Stable Minima of ReLU Neural Networks Suffer from the Curse of Dimensionality: The Neural Shattering Phenomenon
Tongtong Liang, Dan Qiao, Yu-Xiang Wang, Rahul Parhi
TL;DR
This paper addresses why flat minima of two-layer ReLU networks fail to generalize in high dimensions despite gradient descent stability. It develops a data-dependent weighted variation framework, $\mathrm{V}_g$, and a Radon-domain characterization to connect stability to function-space regularity, then derives upper and lower bounds for generalization and nonparametric MSE in the high-dimensional, non-interpolation regime. A key contribution is a novel ReLU-specific minimax lower bound based on boundary-localized neurons, which formalizes the neural shattering phenomenon and the curse of dimensionality for stable minima. Experiments on synthetic data corroborate the theory, showing that high learning rates yield sparse activation and poor generalization in high dimensions, while weight decay improves activation coverage and performance. Overall, the work provides a principled explanation for the limitations of flat-minima biases in high-dimensional neural networks and highlights fundamental trade-offs between stability, regularity, and extrapolation.
Abstract
We study the implicit bias of flatness / low (loss) curvature and its effects on generalization in two-layer overparameterized ReLU networks with multivariate inputs -- a problem well motivated by the minima stability and edge-of-stability phenomena in gradient-descent training. Existing work either requires interpolation or focuses only on univariate inputs. This paper presents new and somewhat surprising theoretical results for multivariate inputs.
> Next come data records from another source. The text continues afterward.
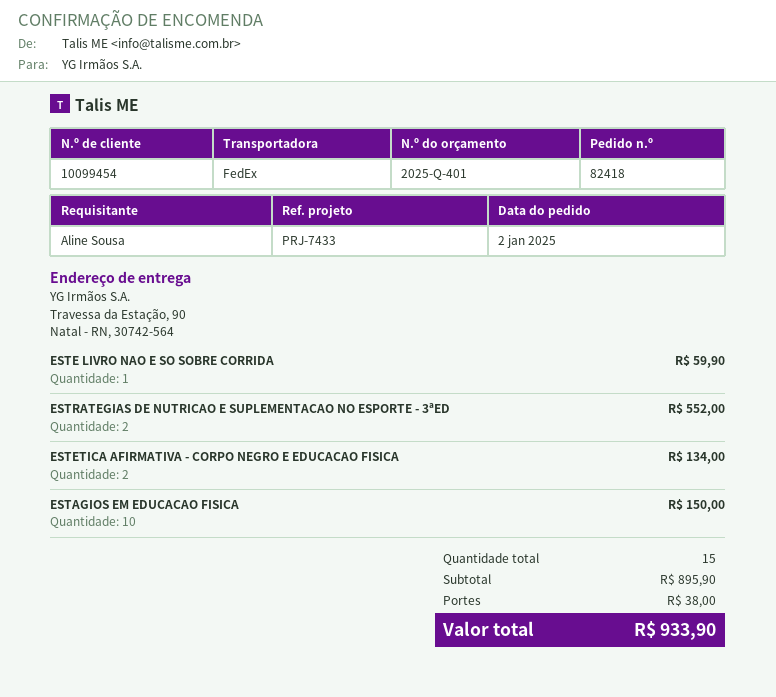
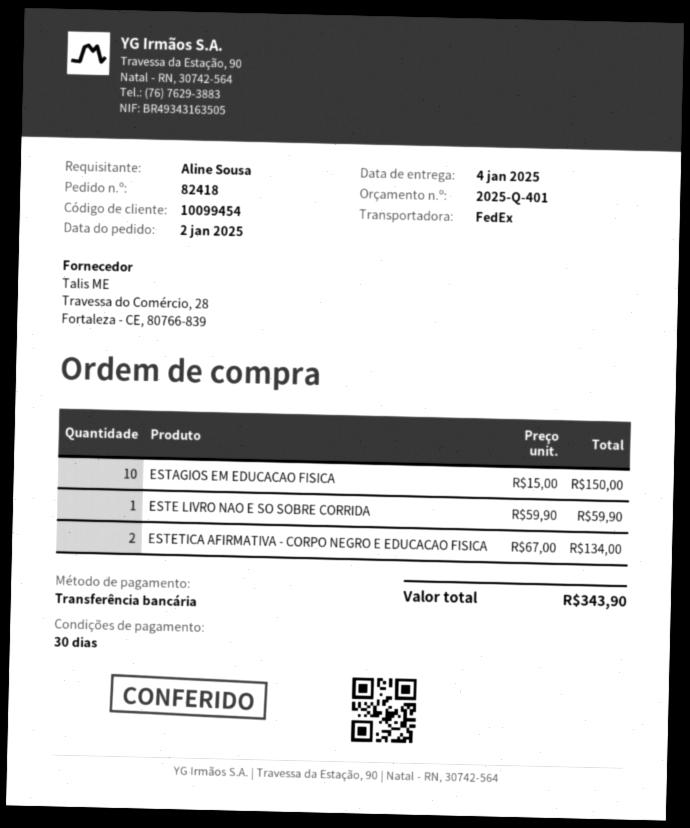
ESTRATEGIAS DE NUTRICAO E SUPLEMENTACAO NO ESPORTE - 3ªED: 2 for 552.00 -> none
shipping: 38.00 -> none
total: 933.90 -> 343.90

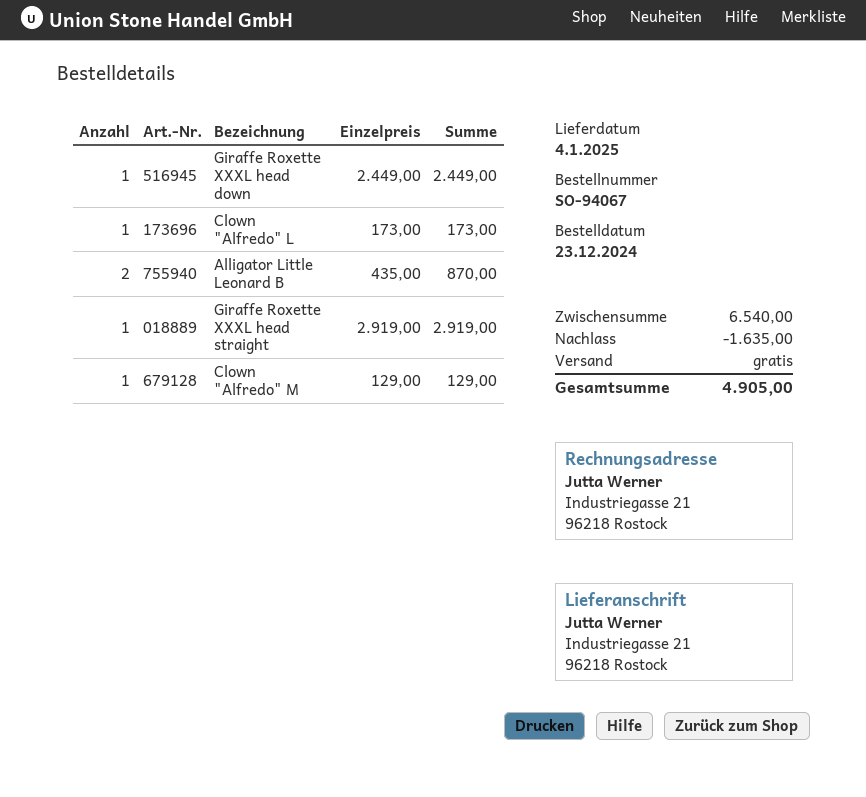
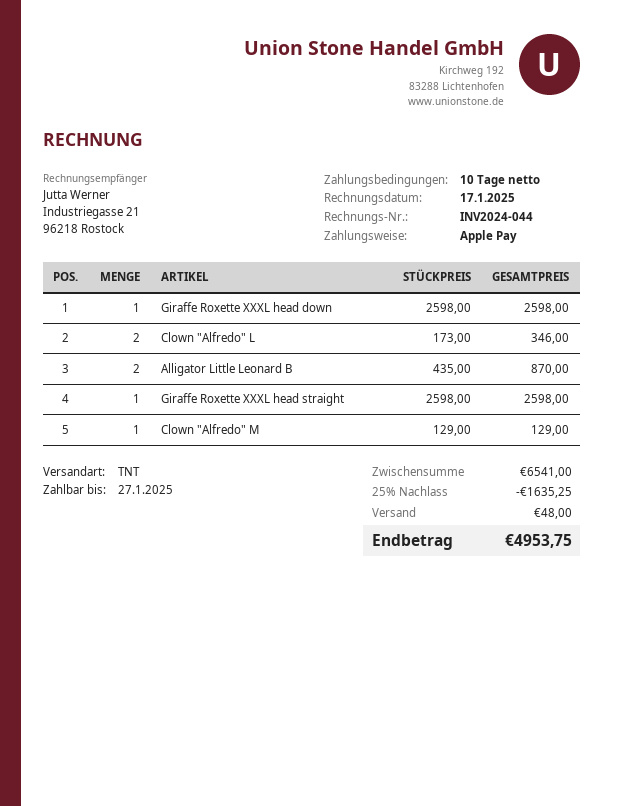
Giraffe Roxette XXXL head down: 1 x 2449.00 = 2449.00 -> 1 x 2598.00 = 2598.00
Clown "Alfredo" L: 1 x 173.00 = 173.00 -> 2 x 173.00 = 346.00
Giraffe Roxette XXXL head straight: 1 x 2919.00 = 2919.00 -> 1 x 2598.00 = 2598.00
subtotal: 6540.00 -> 6541.00
discount: 1635.00 -> 1635.25
shipping: 0.00 -> 48.00
total: 4905.00 -> 4953.75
On two natural settings (1) generalization gap for flat solutions, and (2) mean-squared error (MSE) in nonparametric function estimation by stable minima, we prove upper and lower bounds, which establish that while flatness does imply generalization, the resulting rates of convergence necessarily deteriorate exponentially as the input dimension grows. This gives an exponential separation between the flat solutions vis-à-vis low-norm solutions (i.e., weight decay), which knowingly do not suffer from the curse of dimensionality. In particular, our minimax lower bound construction, based on a novel packing argument with boundary-localized ReLU neurons, reveals how flat solutions can exploit a kind of ''neural shattering'' where neurons rarely activate, but with high weight magnitudes. This leads to poor performance in high dimensions. We corroborate these theoretical findings with extensive numerical simulations. To the best of our knowledge, our analysis provides the first systematic explanation for why flat minima may fail to generalize in high dimensions.